- RECORDS SHOWN -
Start of Block
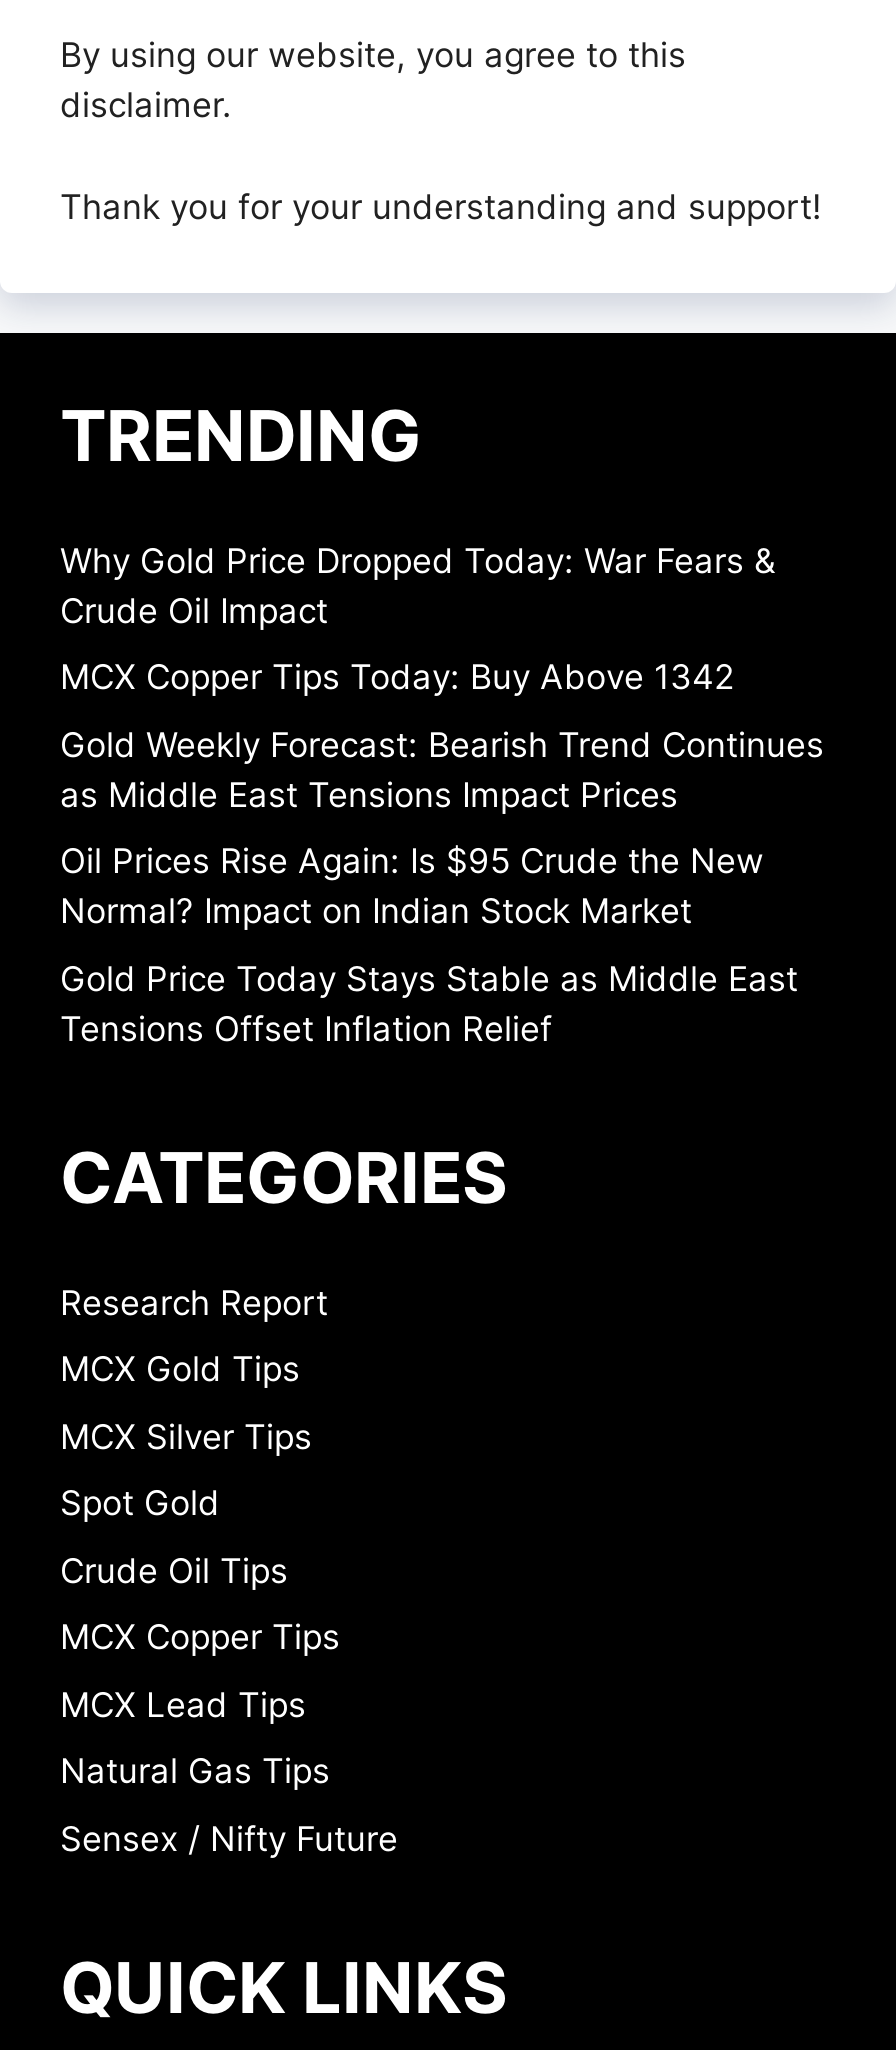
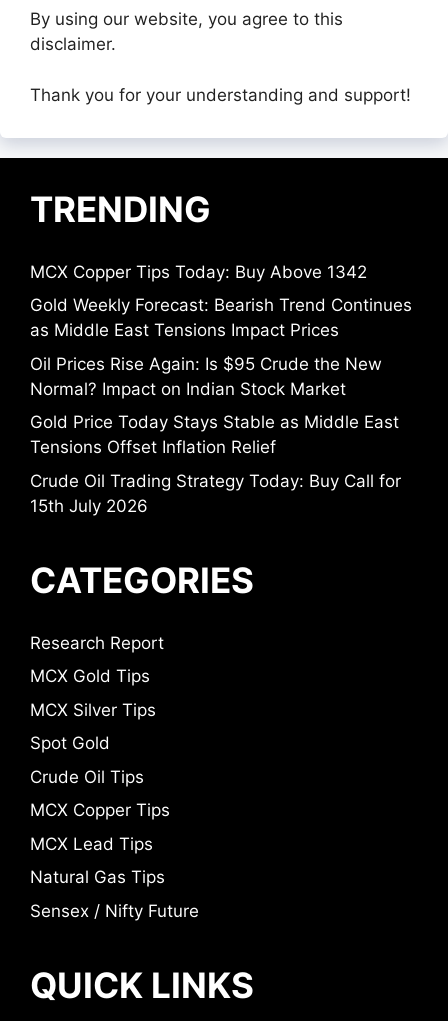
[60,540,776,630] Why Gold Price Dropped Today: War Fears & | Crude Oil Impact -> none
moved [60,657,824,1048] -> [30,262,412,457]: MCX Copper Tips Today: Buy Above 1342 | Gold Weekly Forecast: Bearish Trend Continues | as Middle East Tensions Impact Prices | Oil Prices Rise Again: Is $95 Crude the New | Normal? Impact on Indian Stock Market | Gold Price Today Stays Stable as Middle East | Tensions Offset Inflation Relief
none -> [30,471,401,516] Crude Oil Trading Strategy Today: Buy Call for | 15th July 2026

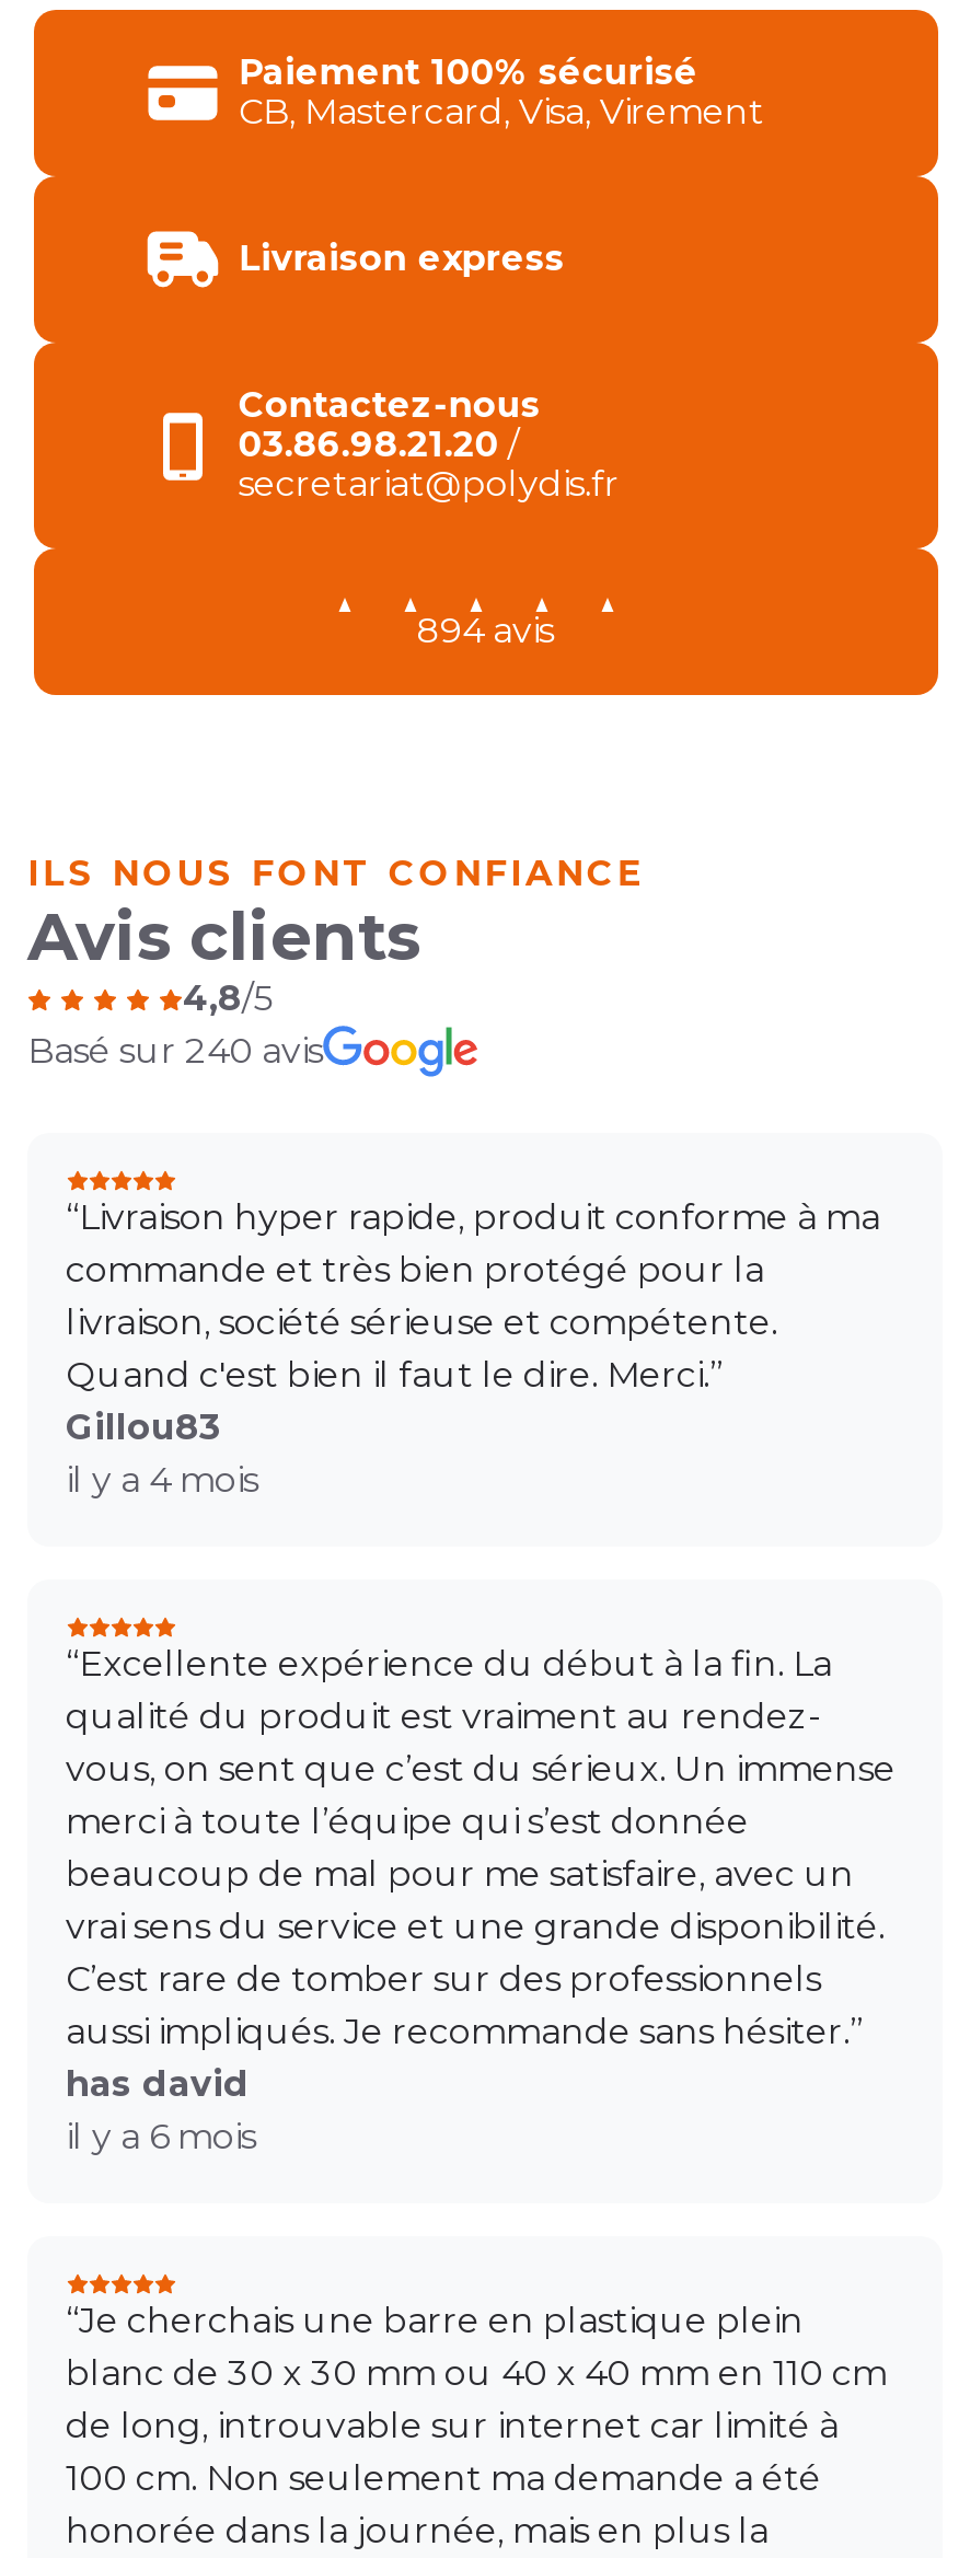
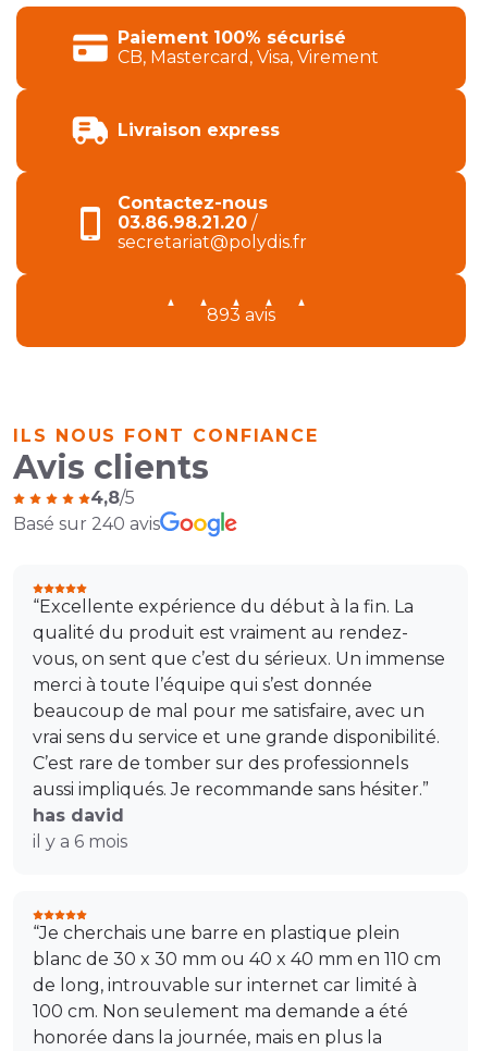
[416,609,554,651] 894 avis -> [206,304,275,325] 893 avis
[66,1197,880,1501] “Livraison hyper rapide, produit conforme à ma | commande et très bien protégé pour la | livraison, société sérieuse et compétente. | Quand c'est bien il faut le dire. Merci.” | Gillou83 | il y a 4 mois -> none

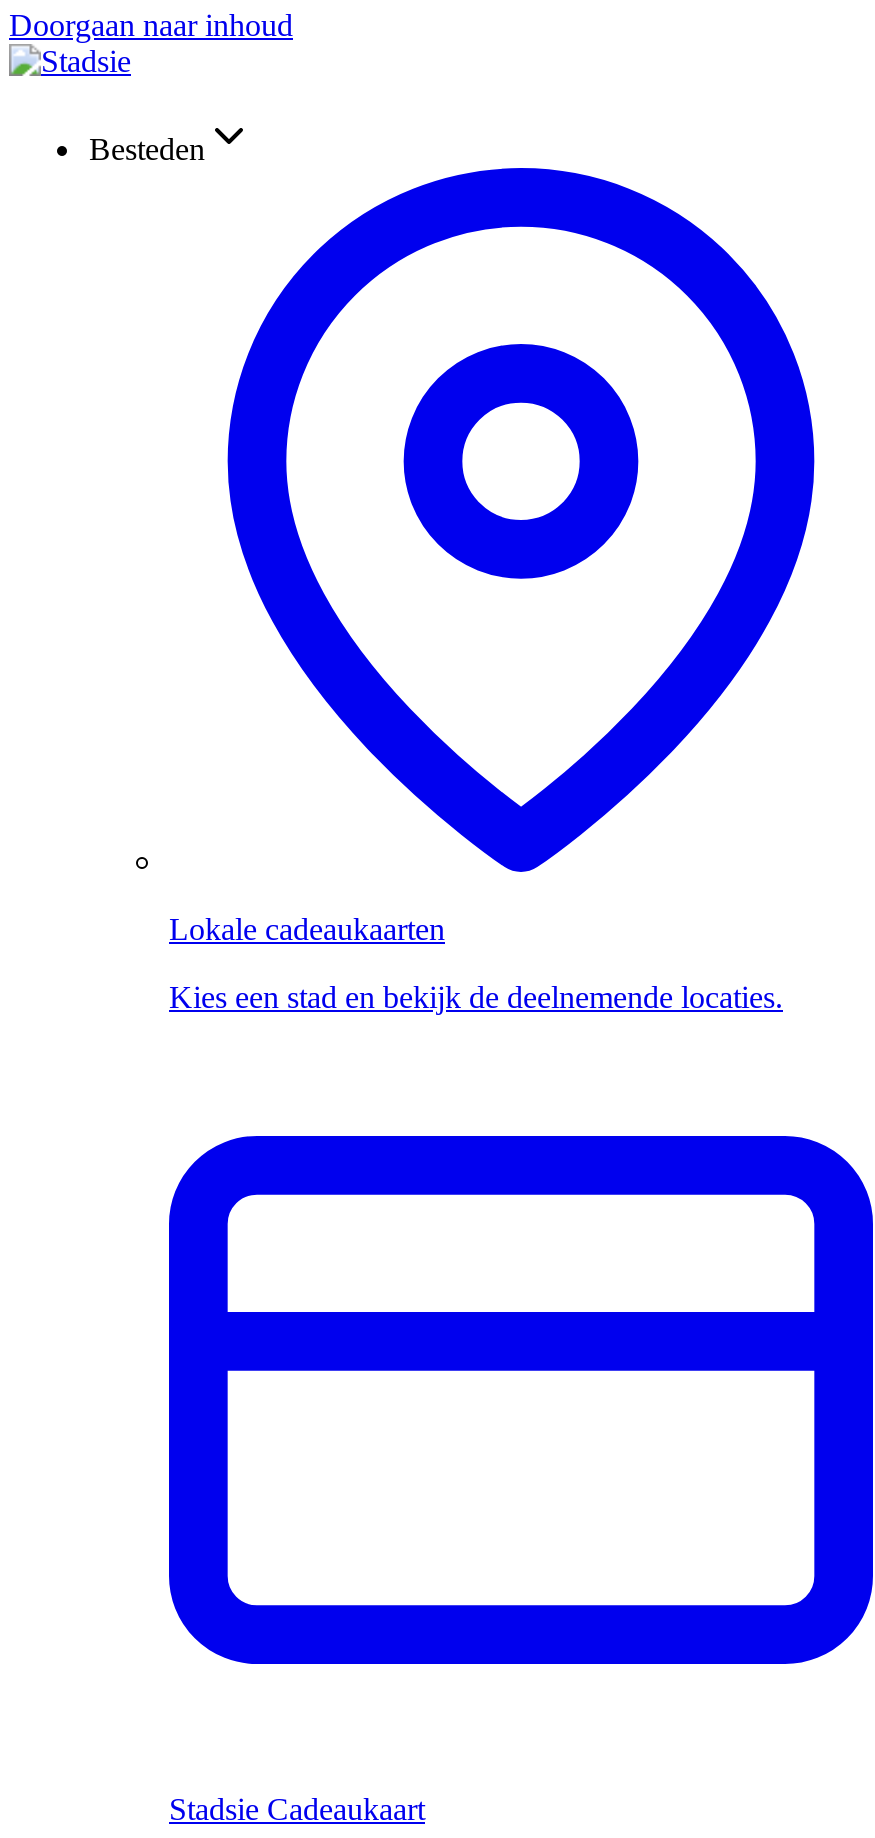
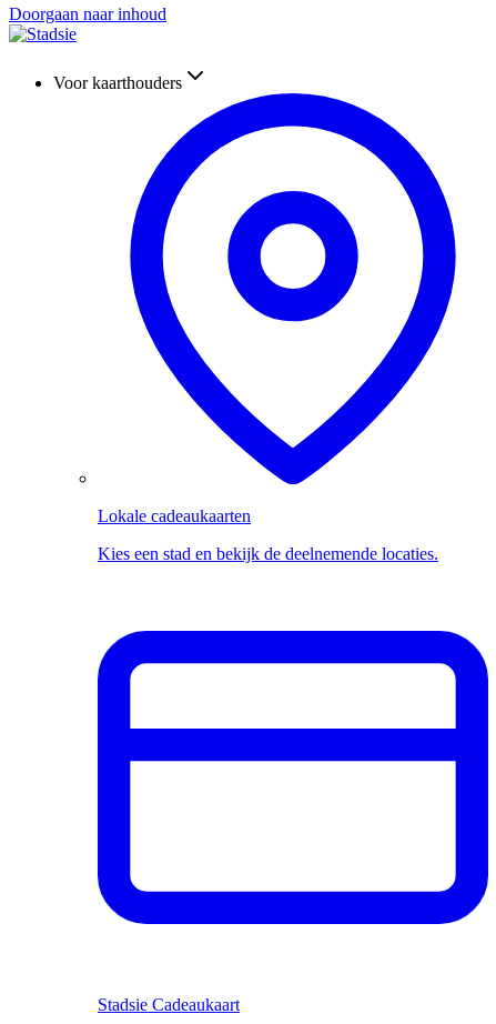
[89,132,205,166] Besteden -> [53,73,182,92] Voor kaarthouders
End of Block
The line containing "mois -> none" and every line after it, up to the last line of the data, should be returned exactly, without the pictures.

- TASK OUTPUT -
[66,1197,880,1501] “Livraison hyper rapide, produit conforme à ma | commande et très bien protégé pour la | livraison, société sérieuse et compétente. | Quand c'est bien il faut le dire. Merci.” | Gillou83 | il y a 4 mois -> none

[89,132,205,166] Besteden -> [53,73,182,92] Voor kaarthouders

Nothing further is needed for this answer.